The termination of the state of emergency in the Republic of Serbia after almost two months has been joyfully welcomed for multiple reasons. Besides the chance to take advantage of sunny spring days by spending them in nature, adult Serbian citizens got an opportunity to obtain one-time financial assistance from the government in the amount of EUR 100: the sole requirement is to submit their personal data, including the unique personal identification number, personal ID number, and the name of the bank where they have a bank account opened.
Although it sounds like a tempting opportunity that should not be wasted, from the data protection point of view, it raises the question of whether this privilege is being implemented in accordance with the law and fundamental principles of personal data protection.

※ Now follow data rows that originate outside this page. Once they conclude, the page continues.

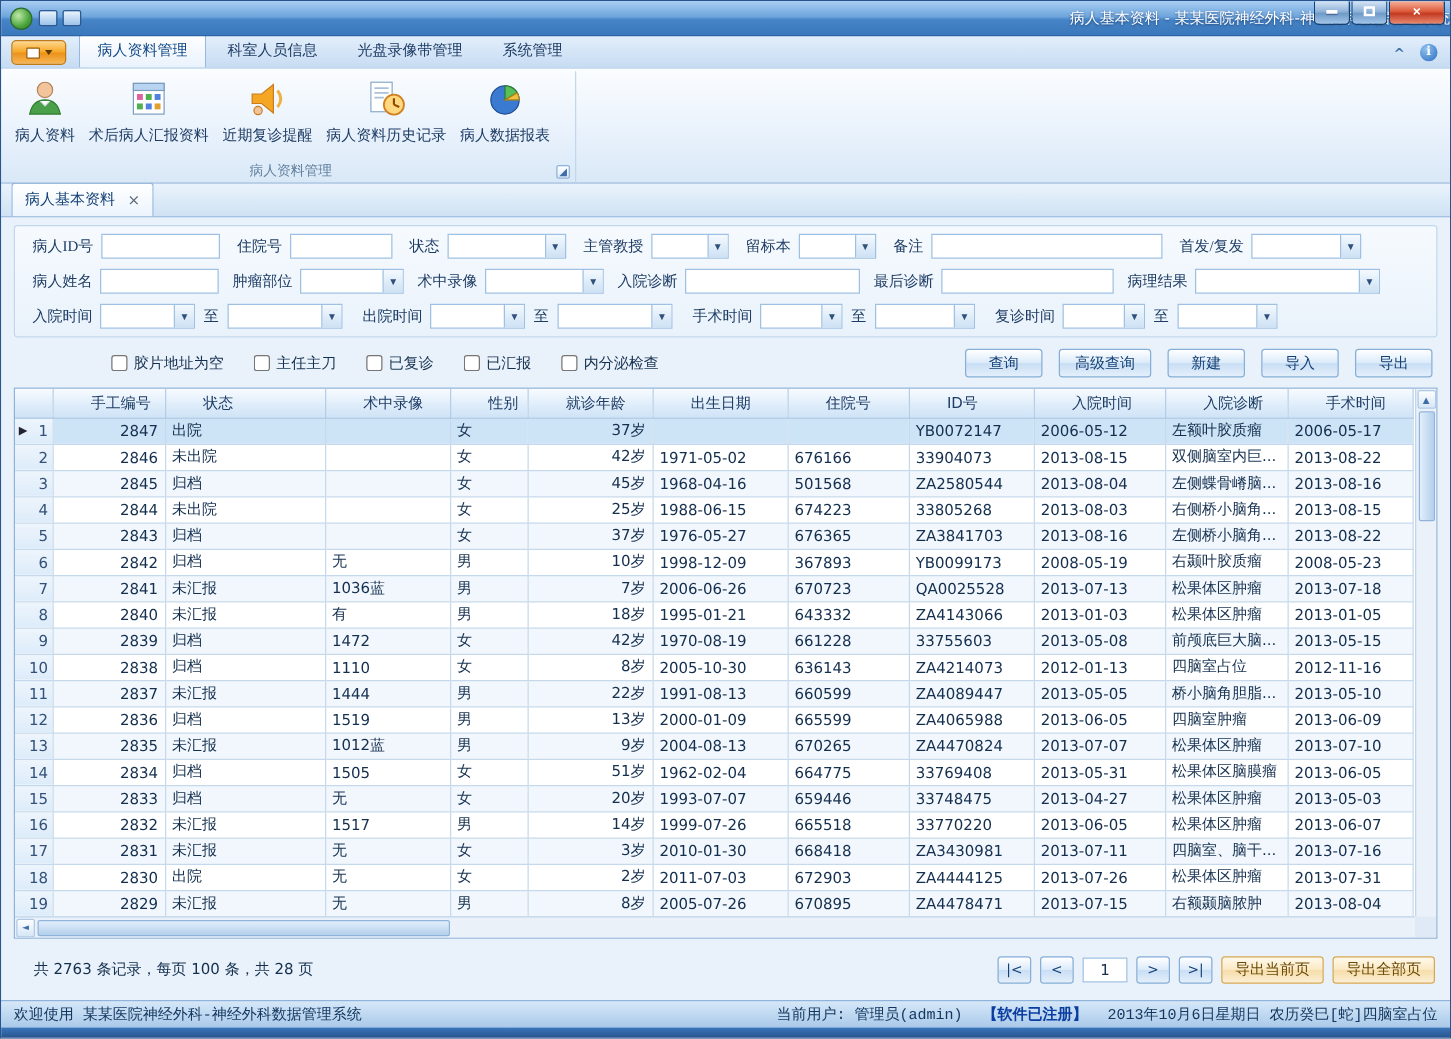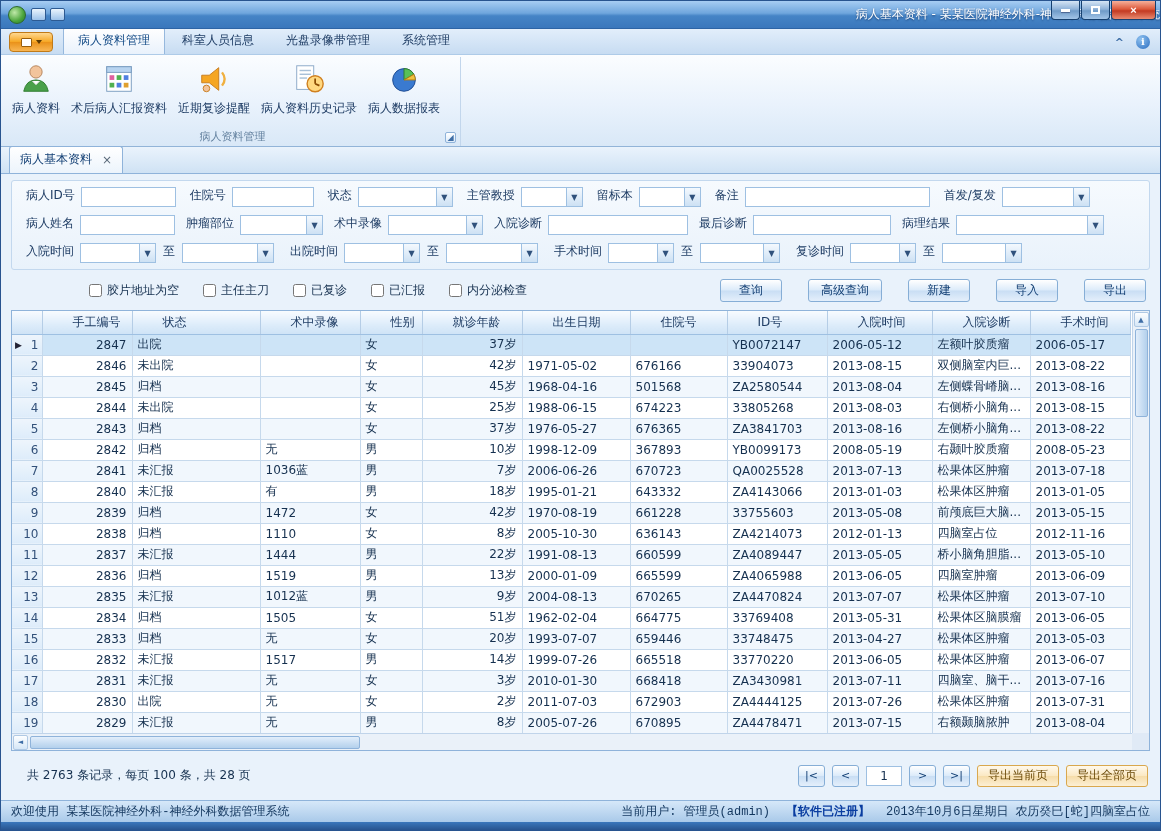--- a/index.html
+++ b/index.html
@@ -54,32 +54,32 @@
   .doctabs { height:27px; flex:0 0 27px; background:linear-gradient(#eaf3fc,#cfe2f4); border-bottom:1px solid #8fb3da; display:flex; align-items:flex-end; padding:3px 8px 0; }
   .doctab { display:flex; align-items:center; gap:10px; padding:4px 10px 5px; background:linear-gradient(#ffffff,#ecf4fc);
     border:1px solid #8fb3da; border-bottom:none; border-radius:3px 3px 0 0; color:#123f74; }
   .doctab .close-x { color:#5a6a7a; font-size:12px; line-height:10px; }
 
   
   .content { flex:1; display:flex; flex-direction:column; padding:6px 10px 0; background:#e9f2fb; min-height:0; }
 
   .filter-panel { border:1px solid #c3d8ee; border-radius:3px; background:linear-gradient(#f6fafe,#e9f2fb); padding:2px 0; }
   .frow { display:flex; align-items:center; height:28px; padding-left:14px; }
-  .field { display:flex; align-items:flex-start; }
+  .field { display:flex; align-items:center;font-family:Liberation Serif, serif; }
   .flabel { margin-right:6px; white-space:nowrap; }
   .to-label { margin:0 7px; }
   .fin { height:20px; border:1px solid #9ec0e2; background:#fff; padding:0 3px; font:inherit; color:#15304f; }
   .combo { height:20px; border:1px solid #9ec0e2; background:#fff; display:inline-flex; align-items:center; justify-content:flex-end; }
   .combo-btn { width:16px; height:100%; border-left:1px solid #9ec0e2; background:linear-gradient(#f4f9fe,#cde1f4);
     display:flex; align-items:center; justify-content:center; font-size:8px; color:#2f517c; }
 
   .toolbar-row { display:flex; align-items:center; height:32px; margin-top:4px; padding:0 4px 0 78px; }
   .chk { display:flex; align-items:center; gap:5px; margin-right:24px; color:#15304f; }
   .chk input { width:13px; height:13px; accent-color:#3a76bb; }
-  .btns { margin-left:auto; display:flex; gap:26px; }
+  .btns { margin-left:auto; display:flex; gap:13px; }
   .btn { min-width:62px; height:23px; padding:0 12px; font:inherit; color:#123f74; border:1px solid #86aed6; border-radius:3px;
     background:linear-gradient(#ffffff,#dcebfa 48%,#c9def4 52%,#e4effb); }
 
   
   .grid-wrap { margin-top:4px; flex:0 0 441px; height:441px; border:1px solid #8fb3da; background:#fff; position:relative; overflow:hidden; }
   .grid-scroll { position:absolute; top:0; left:0; right:17px; bottom:17px; overflow:hidden; }
   table { border-collapse:collapse; table-layout:fixed; width:1118px; }
   th,td { border-right:1px solid #c6d9ec; border-bottom:1px solid #c6d9ec; height:21px; padding:0 5px;
     font-size:12px; font-weight:normal; white-space:nowrap; overflow:hidden; text-align:left; color:#15304f; }
   thead th { height:23px; background:linear-gradient(#f8fbff,#ddecfa 60%,#cfe3f6); border-right:1px solid #b5cde6; border-bottom:1px solid #9ec0e2; color:#1e3c64;padding-left:30px; }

Applying for the one-time financial assistance is performed electronically, by filling out a special form with the necessary information. As an addition to the form itself, some information is provided regarding the processing of collected data, as an attempt to fulfill the principal transparency requirements. Despite that, significant information for the citizens is being overlooked, when it comes to data processing.
(Another) Unsuccessful attempt of the Ministry to Apply the Law on Personal Data Protection
From the beginning, the announced payout of the one-time financial assistance caused intensive reactions of the academic community in the area of personal data protection. Namely, at the end of April 2020, the Ministry of Finance announced that the citizens will be obliged to disclose their personal name and surname, unique personal identification number, personal ID number, and the name of the chosen bank, to apply for the financial assistance.
The suggestions of the academic community, pointing out that collecting and processing of all the mentioned data would not be in accordance with the Law on Personal Data Protection (hereinafter referred to as: the Law), caused the Ministry to try and comply with the recommendations and legal provisions.
However, that attempt remained unsuccessful.
Although the Ministry did exclude the obligation of submitting the citizen’s name and surname, unfortunately, they also failed to provide all the mandatory notices to the citizens – data subjects.
According to the Law, in this case, the Ministry of Finance acts as a personal data controller. Each controller, regardless of whether it is a government authority or not, is under clearly prescribed legal obligations, which have to be fulfilled whenever it comes to personal data processing. Otherwise, some of the fundamental citizens’ rights regarding privacy and personal data protection may be breached.
Article 23 of the Law prescribes the responsibilities of the data controller towards data subjects at the time of data collection. Among other things, the Ministry failed to provide the majority of the following, mandatory information:
The lack of necessary notices in this particular situation raises the question of the legitimacy and safety of personal data processing. Citizens are entitled to the right to be informed clearly and transparently about all the above-mentioned issues, and the fact that they are being held back from exercising that right creates legal insecurity and questions the existence of a lawful state.
In addition to all of the above, this method of providing financial assistance creates many possibilities for violation and raises numerous questions from the aspect of data protection, such as:
- Is it really necessary to collect both the unique personal identification number and personal ID number?
- Which safety measures are being implemented in order to protect the collected data?
- Who are the persons authorized to collect and process data and are they specialized in the area of data management?
The significance of citizens’ privacy and personal data protection cannot be justifiably decreased under any circumstances. It is particularly disturbing that the focus, in this case, is on the executive authority, who should represent a positive rather than negative example for other personal data controllers and processors.
The above-mentioned questions remain unanswered, and the duty of competent authorities to eliminate existing dilemmas is undoubtful. That includes, primarily, the highly necessary intervention of the Commissioner for Information of Public Importance and Personal Data Protection, and afterwards, the adequate following reaction of the Government of Serbia and the competent Ministry.